A neural network model for detection and classification of lumbar spinal stenosis on MRI.
Academic Article
Overview
abstract
OBJECTIVES: To develop a three-stage convolutional neural network (CNN) approach to segment anatomical structures, classify the presence of lumbar spinal stenosis (LSS) for all 3 stenosis types: central, lateral recess and foraminal and assess its severity on spine MRI and to demonstrate its efficacy as an accurate and consistent diagnostic tool. METHODS: The three-stage model was trained on 1635 annotated lumbar spine MRI studies consisting of T2-weighted sagittal and axial planes at each vertebral level. Accuracy of the model was evaluated on an external validation set of 150 MRI studies graded on a scale of absent, mild, moderate or severe by a panel of 7 radiologists. The reference standard for all types was determined by majority voting and in case of disagreement, adjudicated by an external radiologist. The radiologists' diagnoses were then compared to the diagnoses of the model. RESULTS: The model showed comparable performance to the radiologist average both in terms of the determination of presence/absence of LSS as well as severity classification, for all 3 stenosis types.

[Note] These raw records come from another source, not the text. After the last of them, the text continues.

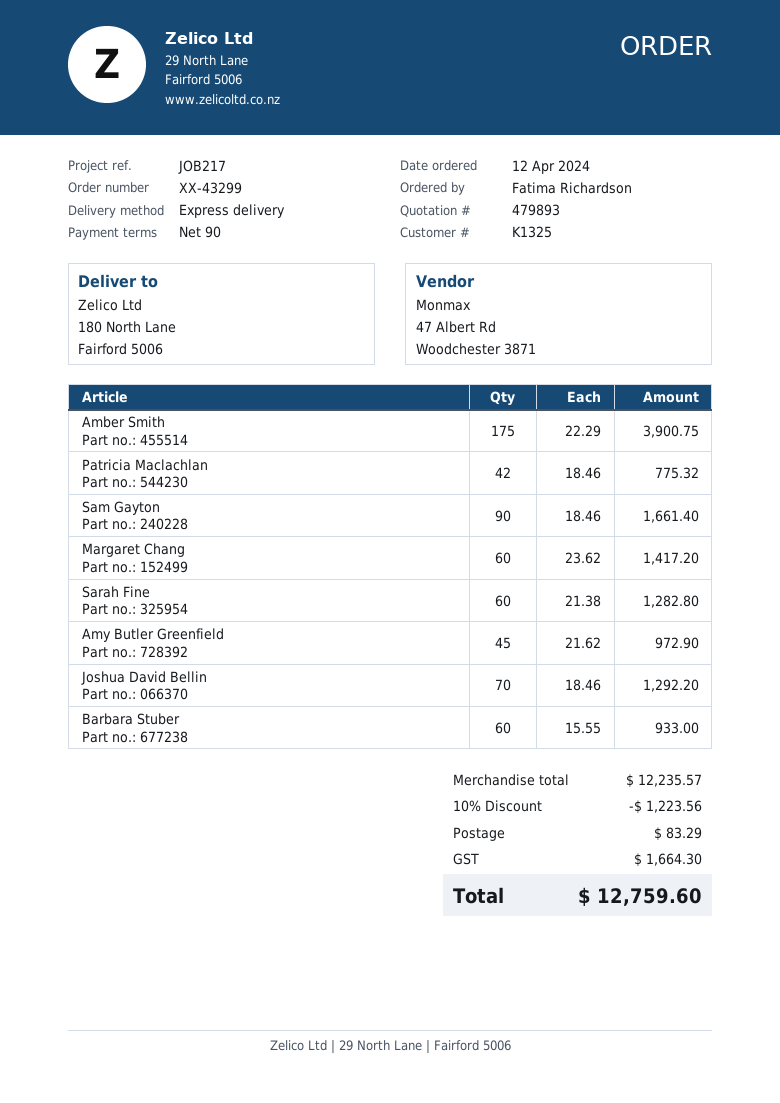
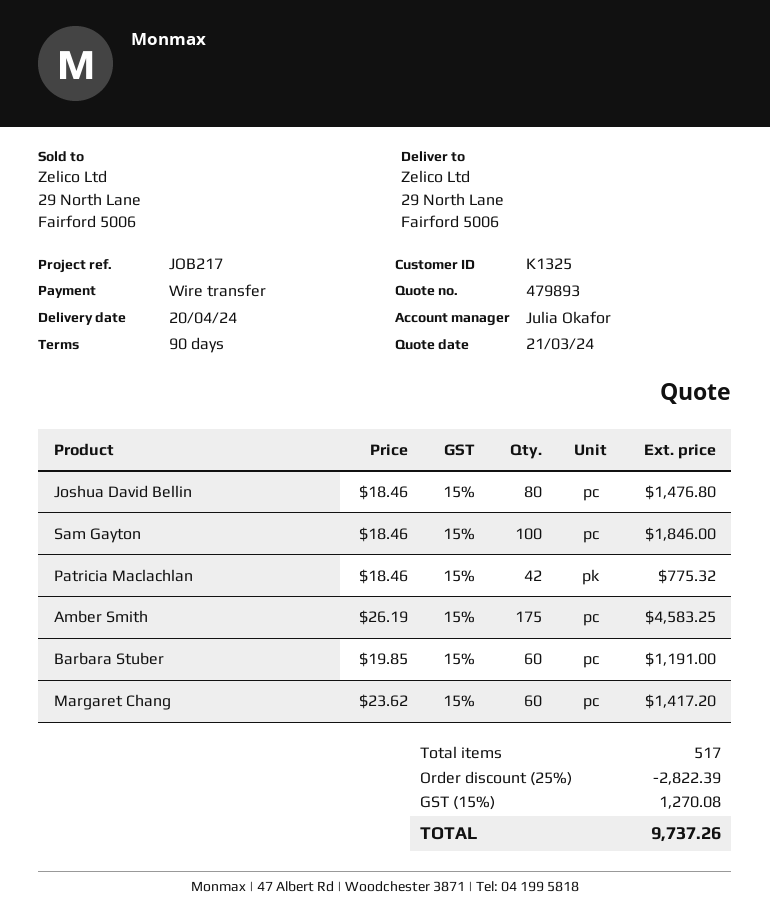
ship to: 180 North Lane, Fairford 5006 -> 29 North Lane, Fairford 5006
Amber Smith: 175 x 22.29 = 3900.75 -> 175 x 26.19 = 4583.25
Sam Gayton: 90 x 18.46 = 1661.40 -> 100 x 18.46 = 1846.00
Sarah Fine: 60 x 21.38 = 1282.80 -> none
Amy Butler Greenfield: 45 x 21.62 = 972.90 -> none
Joshua David Bellin: 70 x 18.46 = 1292.20 -> 80 x 18.46 = 1476.80
Barbara Stuber: 60 x 15.55 = 933.00 -> 60 x 19.85 = 1191.00
discount: 10% = 1223.56 -> 25% = 2822.39
shipping: 83.29 -> none
tax: 1664.30 -> 1270.08
total: 12759.60 -> 9737.26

In the case of central canal stenosis, the sensitivity, specificity and AUROC of the CNN were (0.971, 0.864, 0.963) for binary (presence/absence) classification compared to the radiologist average of (0.786, 0.899, 0.842). For lateral recess stenosis, the sensitivity, specificity and AUROC of the CNN were (0.853, 0.787, 0.907) compared to the radiologist average of (0.713, 0.898, 805). For foraminal stenosis, the sensitivity, specificity and AUROC of the CNN were (0.942, 0.844, 0.950) compared to the radiologist average of (0.879, 0.877, 0.878). Multi-class severity classifications showed similarly comparable statistics. CONCLUSIONS: The CNN showed comparable performance to radiologist subspecialists for the detection and classification of LSS. The integration of neural network models in the detection of LSS could bring higher accuracy, efficiency, consistency, and post-hoc interpretability in diagnostic practices.